'''
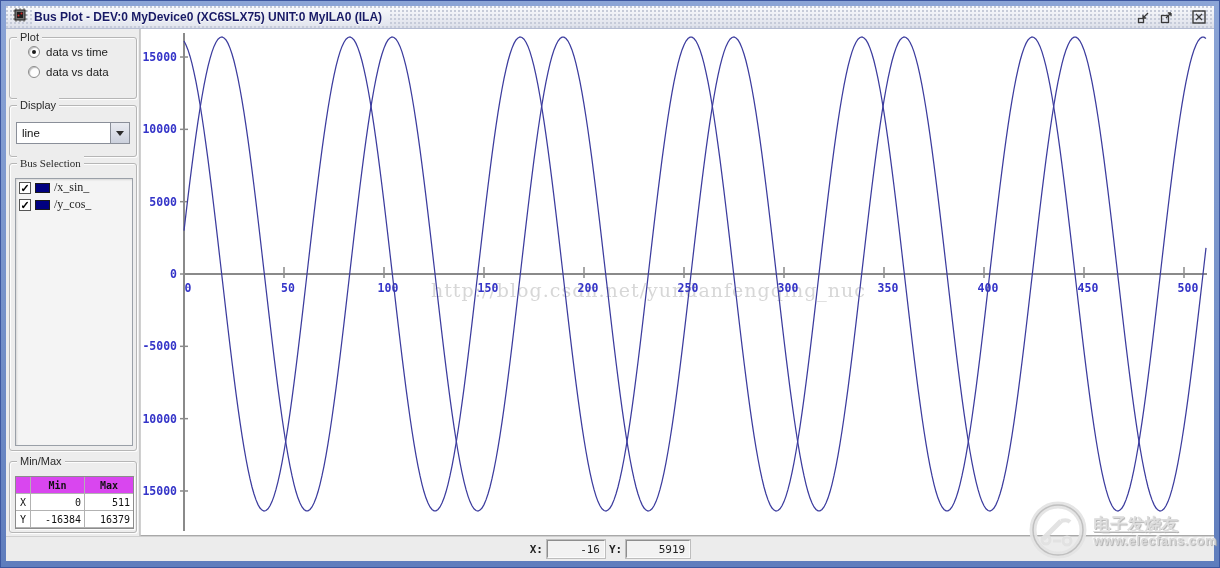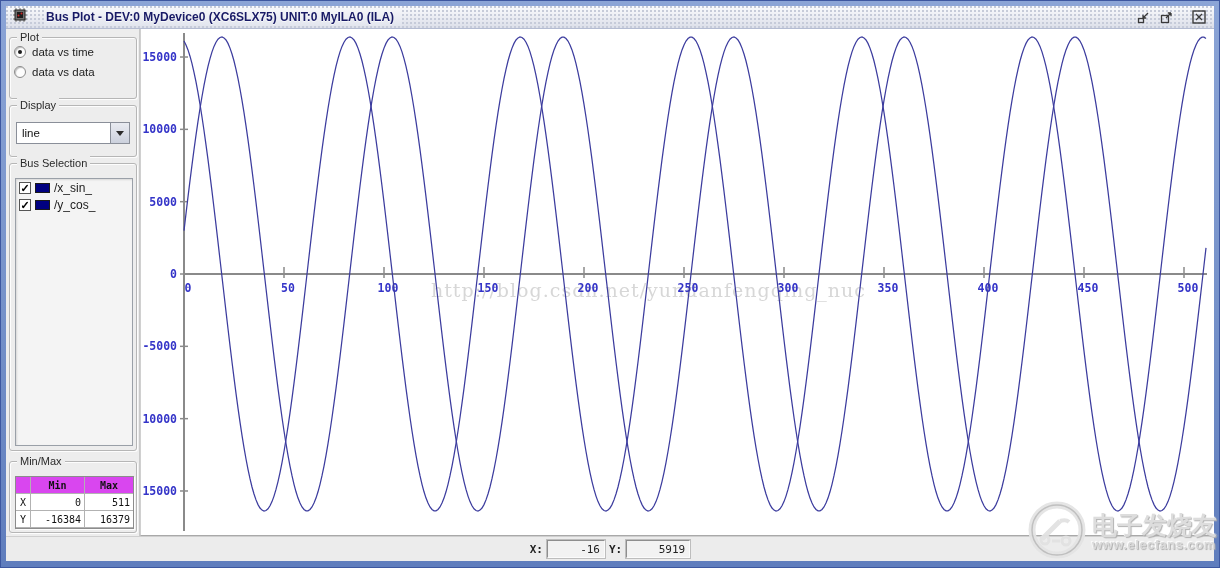"Bus Plot - DEV:0 MyDevice0" .title-text { margin-left: 16px -> 4px }
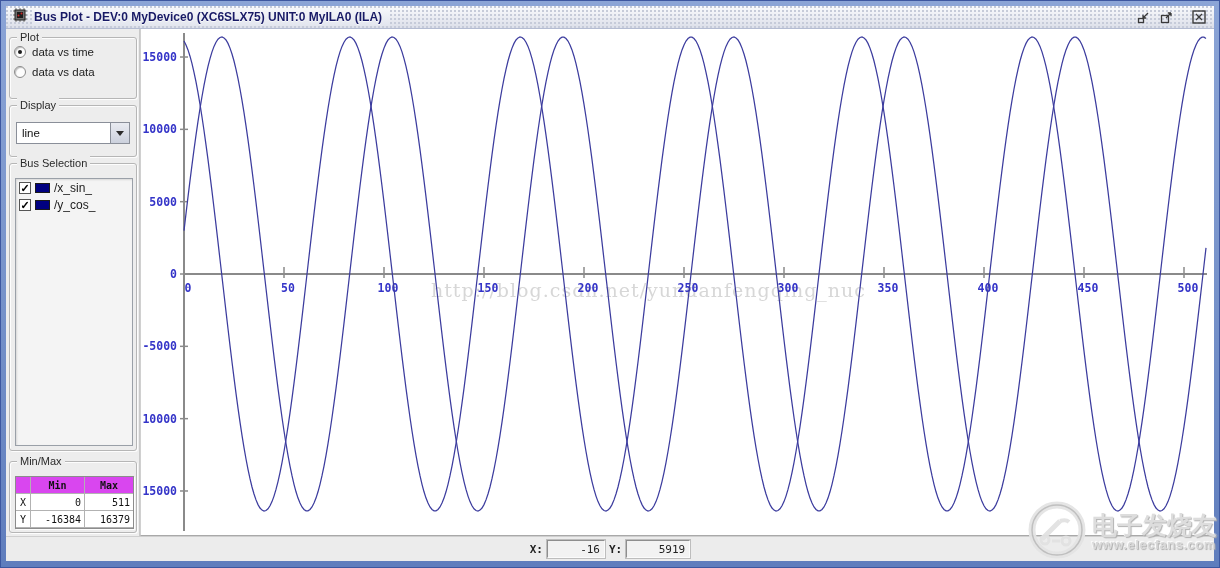"data vs time" .radio-row { margin: 8px 0 0 4px -> 8px 0 0 18px }
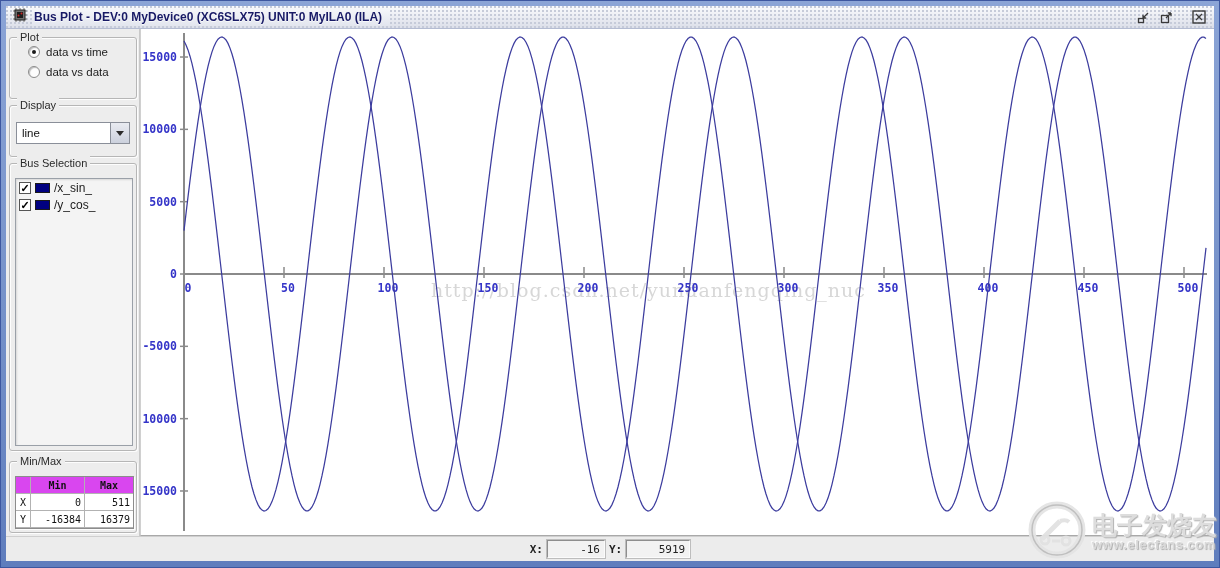"Bus Selection" .grp-bus { font-family: none -> Liberation Serif, serif }
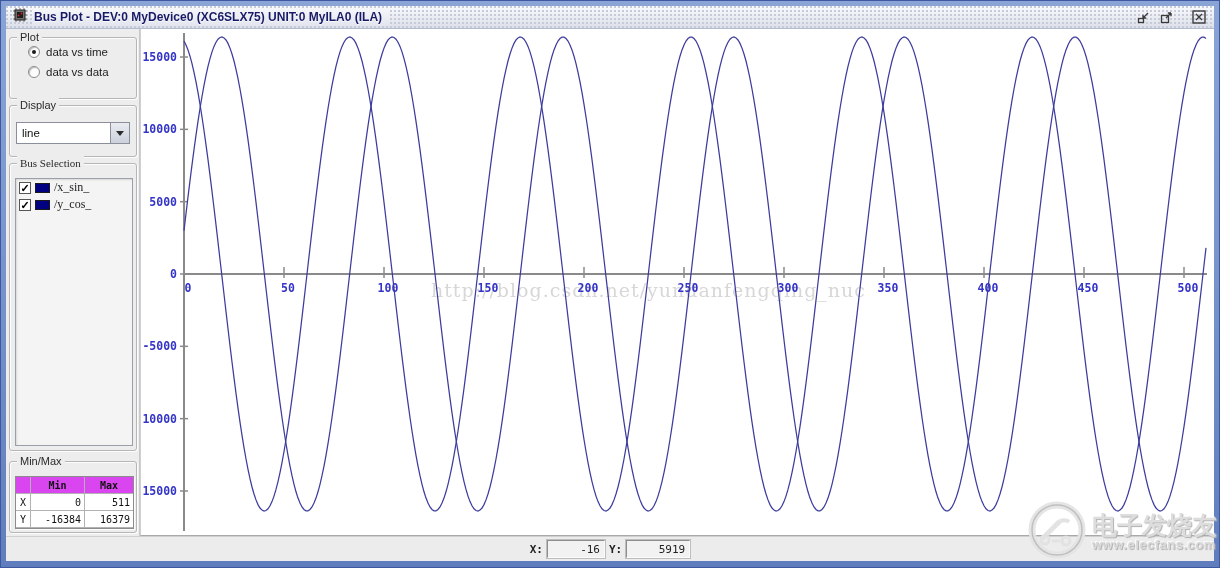"电子发烧友" .ef-cn { font-size: 25px -> 17px; text-decoration: none -> underline }
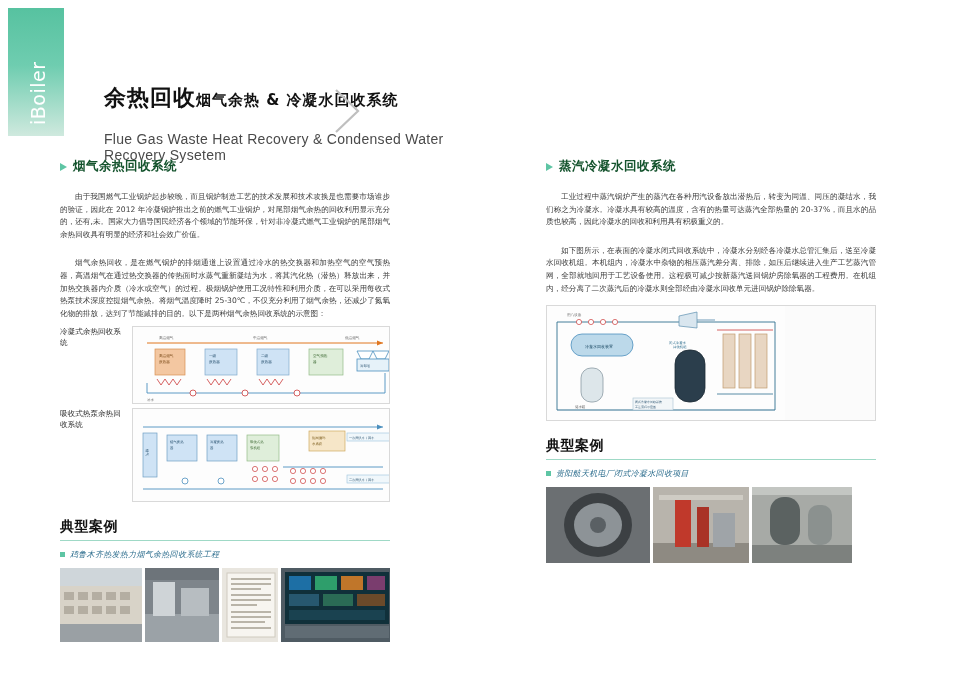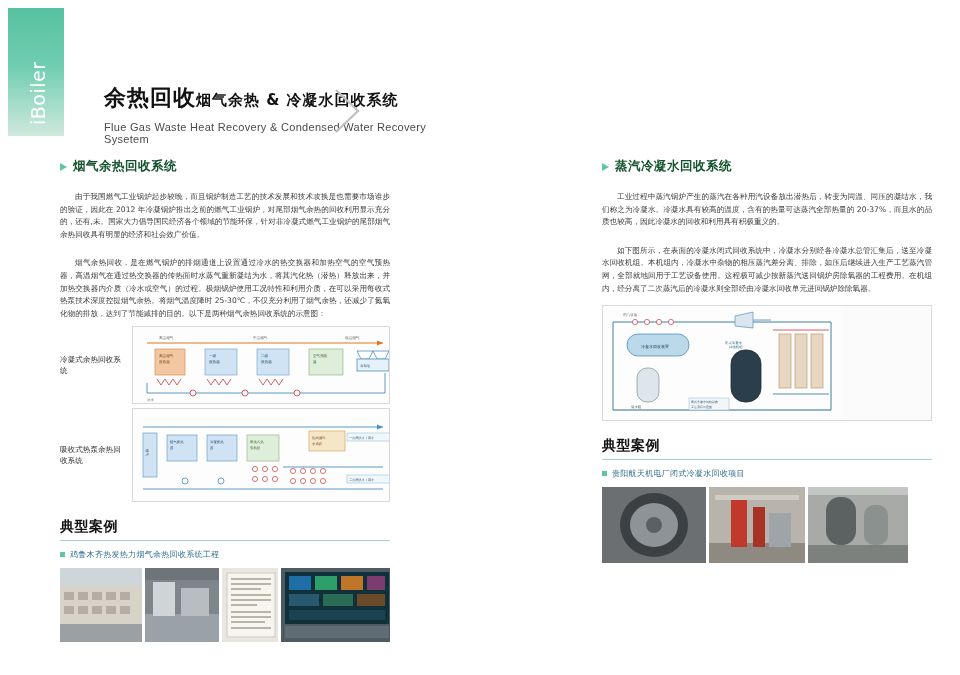"Flue Gas Waste Heat Recovery" .title-en { font-size: 11px -> 14px; margin-top: 9px -> 19px }
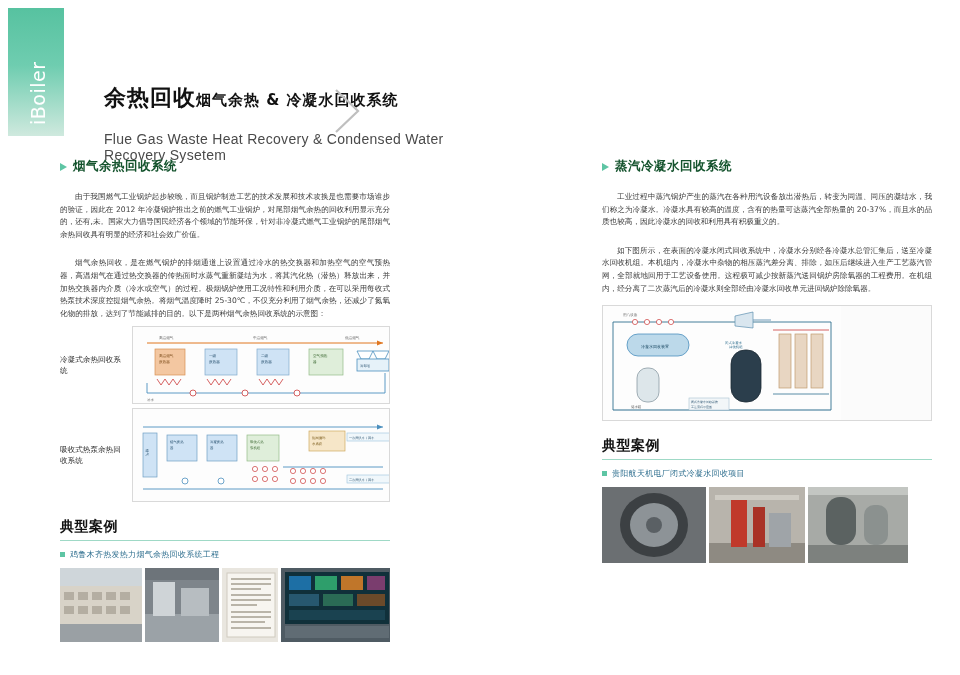"蒸汽冷凝水回收系统" .col-right { left: 602px -> 546px }
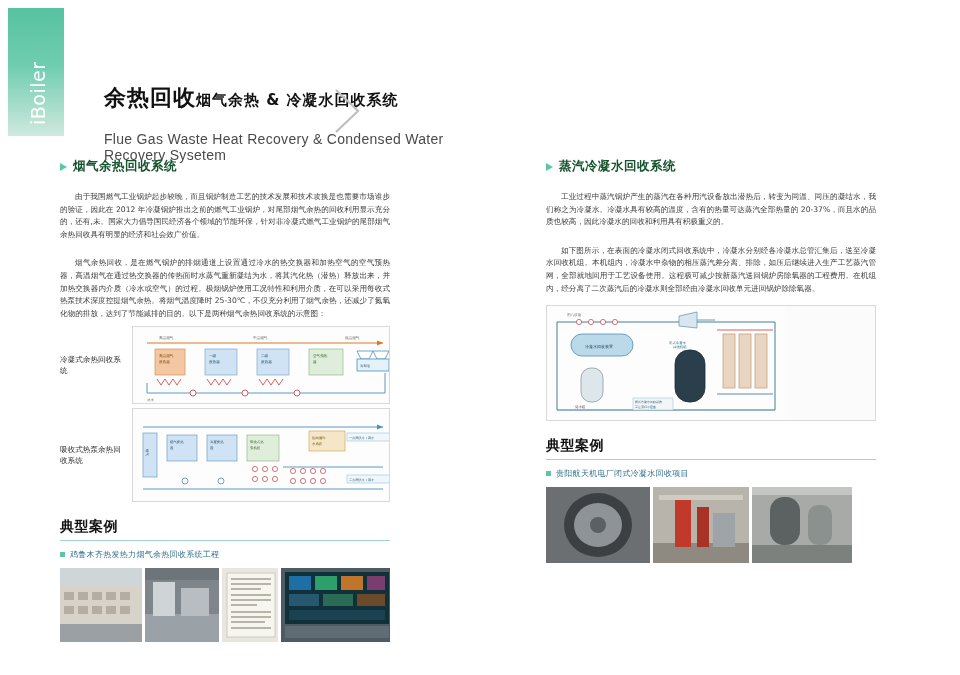"冷凝式余热回收系统" .diagram-row { align-items: center -> none }
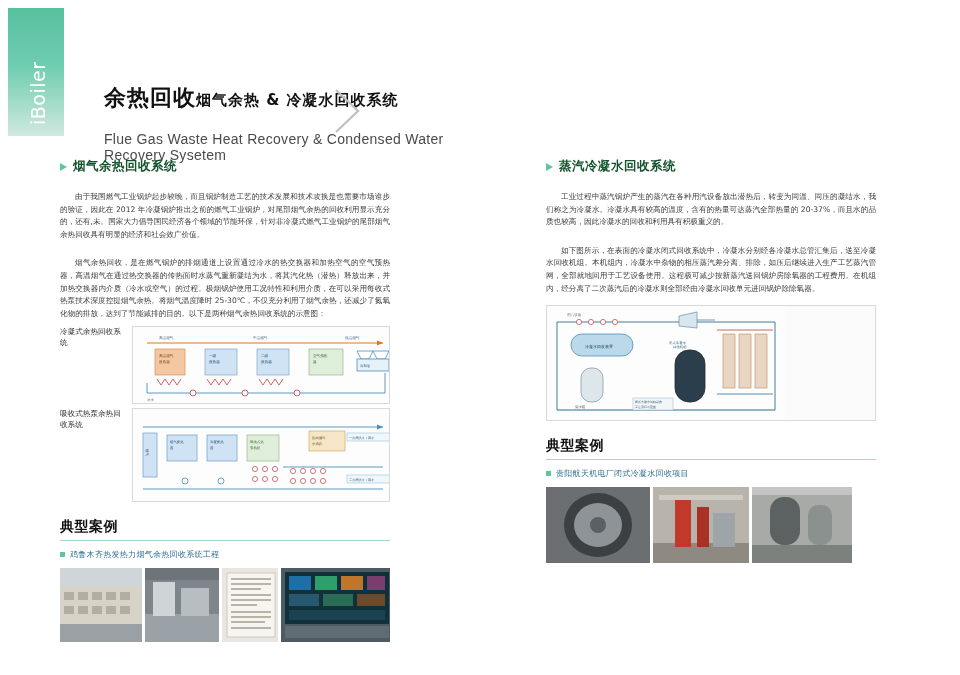"贵阳航天机电厂闭式冷凝水回收项目" .case-item .case-text { font-style: none -> italic }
'''
Exercise description :: The required output is an exact copy of the lines from the one with "align-items: center ->" through the final line of the data above, with pictures removed.

Your solution ::
"冷凝式余热回收系统" .diagram-row { align-items: center -> none }
"贵阳航天机电厂闭式冷凝水回收项目" .case-item .case-text { font-style: none -> italic }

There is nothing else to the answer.